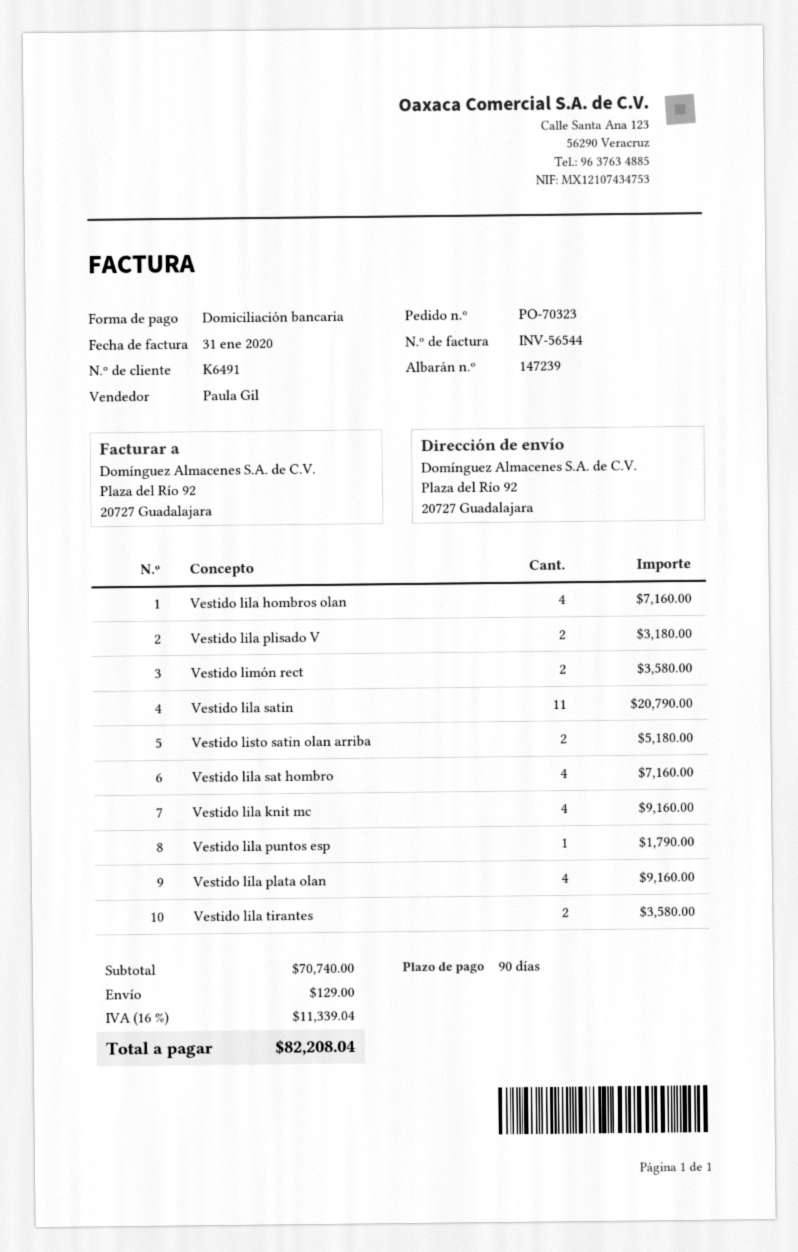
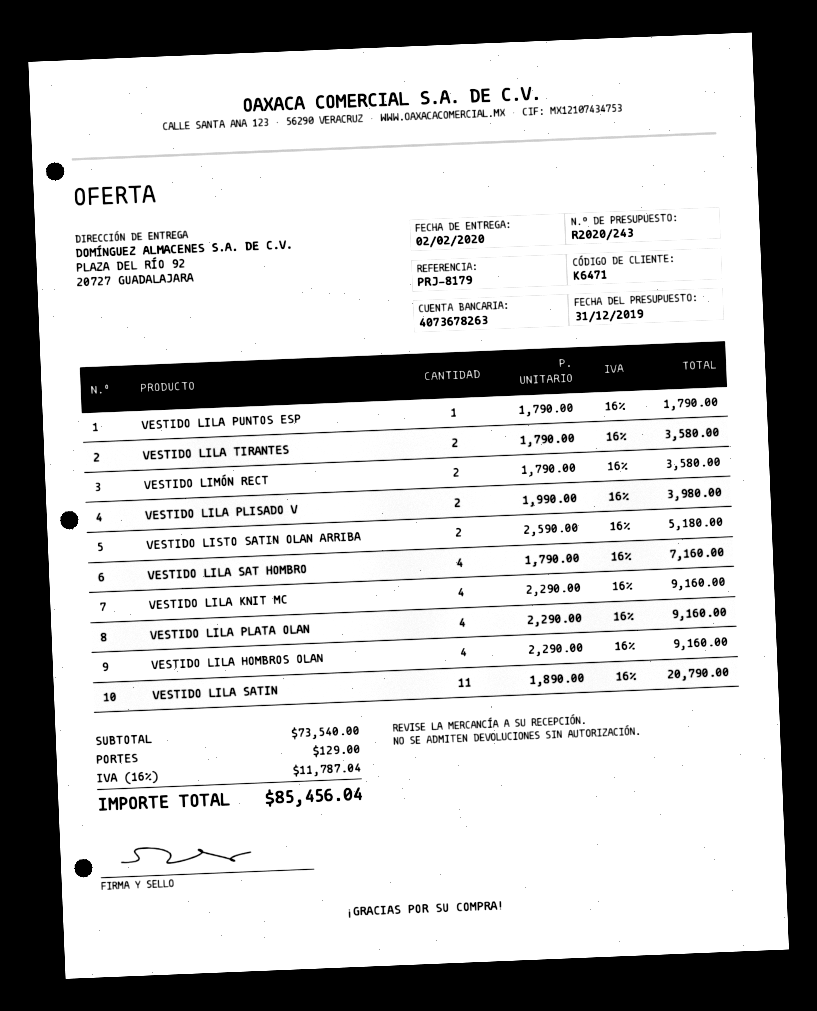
customer number: K6491 -> K6471
Vestido lila hombros olan: 4 for 7160.00 -> 4 for 9160.00
Vestido lila plisado V: 2 for 3180.00 -> 2 for 3980.00
subtotal: 70740.00 -> 73540.00
tax: 16% = 11339.04 -> 16% = 11787.04
total: 82208.04 -> 85456.04

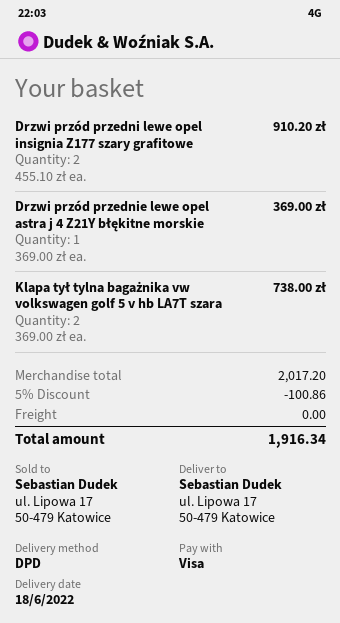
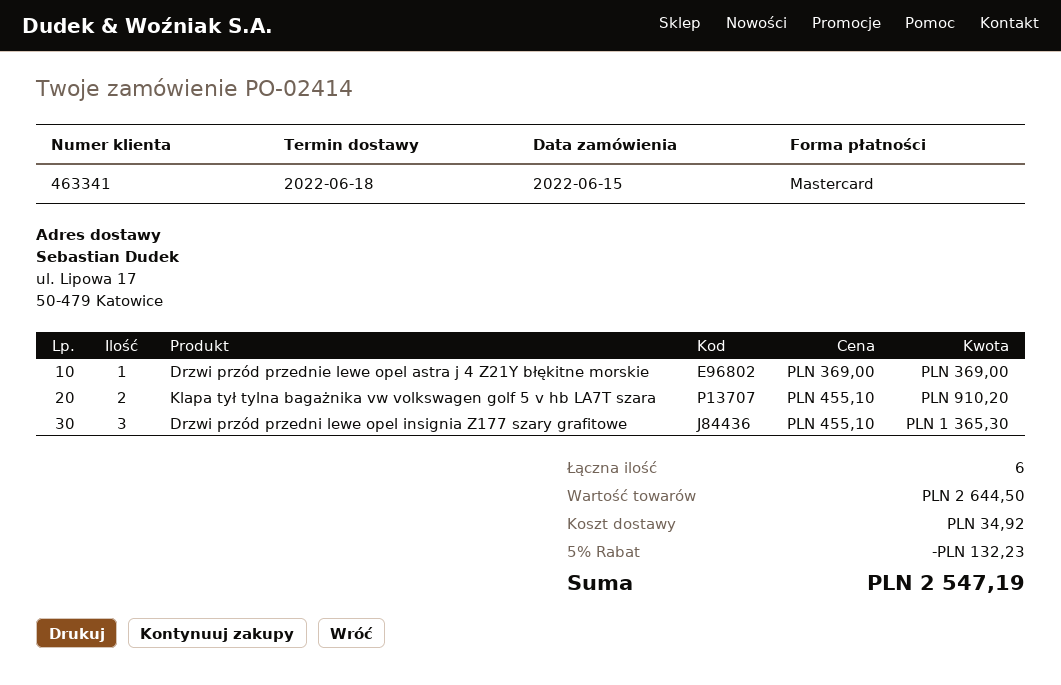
payment method: Visa -> Mastercard
Drzwi przód przedni lewe opel insignia Z177 szary grafitowe: 2 x 455.10 = 910.20 -> 3 x 455.10 = 1365.30
Klapa tył tylna bagażnika vw volkswagen golf 5 v hb LA7T szara: 2 x 369.00 = 738.00 -> 2 x 455.10 = 910.20
subtotal: 2017.20 -> 2644.50
discount: 5% = 100.86 -> 5% = 132.23
shipping: 0.00 -> 34.92
total: 1916.34 -> 2547.19

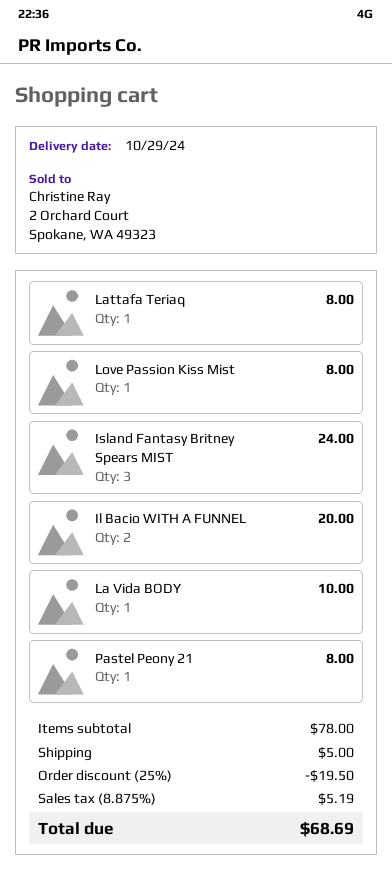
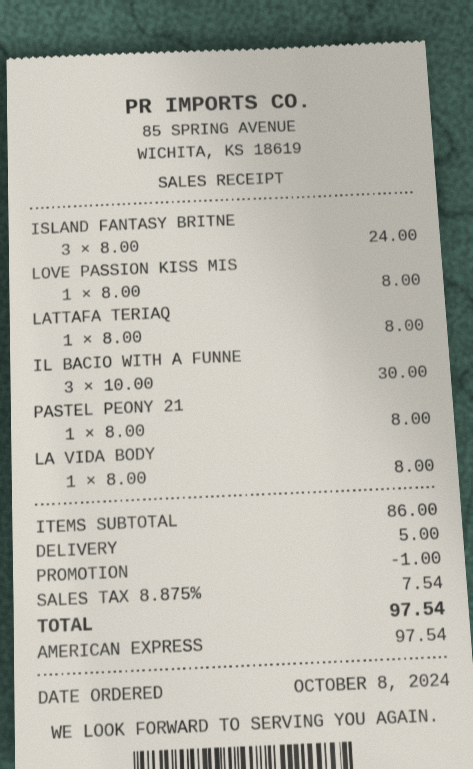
Il Bacio WITH A FUNNEL: 2 for 20.00 -> 3 for 30.00
La Vida BODY: 1 for 10.00 -> 1 for 8.00
subtotal: 78.00 -> 86.00
discount: 19.50 -> 1.00
tax: 8.875% = 5.19 -> 8.875% = 7.54
total: 68.69 -> 97.54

TASK REQUIREMENTS
Pictures stay out; the entries above are to be output exactly as given.

WRITTEN RESPONSE
customer number: K6491 -> K6471
Vestido lila hombros olan: 4 for 7160.00 -> 4 for 9160.00
Vestido lila plisado V: 2 for 3180.00 -> 2 for 3980.00
subtotal: 70740.00 -> 73540.00
tax: 16% = 11339.04 -> 16% = 11787.04
total: 82208.04 -> 85456.04

payment method: Visa -> Mastercard
Drzwi przód przedni lewe opel insignia Z177 szary grafitowe: 2 x 455.10 = 910.20 -> 3 x 455.10 = 1365.30
Klapa tył tylna bagażnika vw volkswagen golf 5 v hb LA7T szara: 2 x 369.00 = 738.00 -> 2 x 455.10 = 910.20
subtotal: 2017.20 -> 2644.50
discount: 5% = 100.86 -> 5% = 132.23
shipping: 0.00 -> 34.92
total: 1916.34 -> 2547.19

Il Bacio WITH A FUNNEL: 2 for 20.00 -> 3 for 30.00
La Vida BODY: 1 for 10.00 -> 1 for 8.00
subtotal: 78.00 -> 86.00
discount: 19.50 -> 1.00
tax: 8.875% = 5.19 -> 8.875% = 7.54
total: 68.69 -> 97.54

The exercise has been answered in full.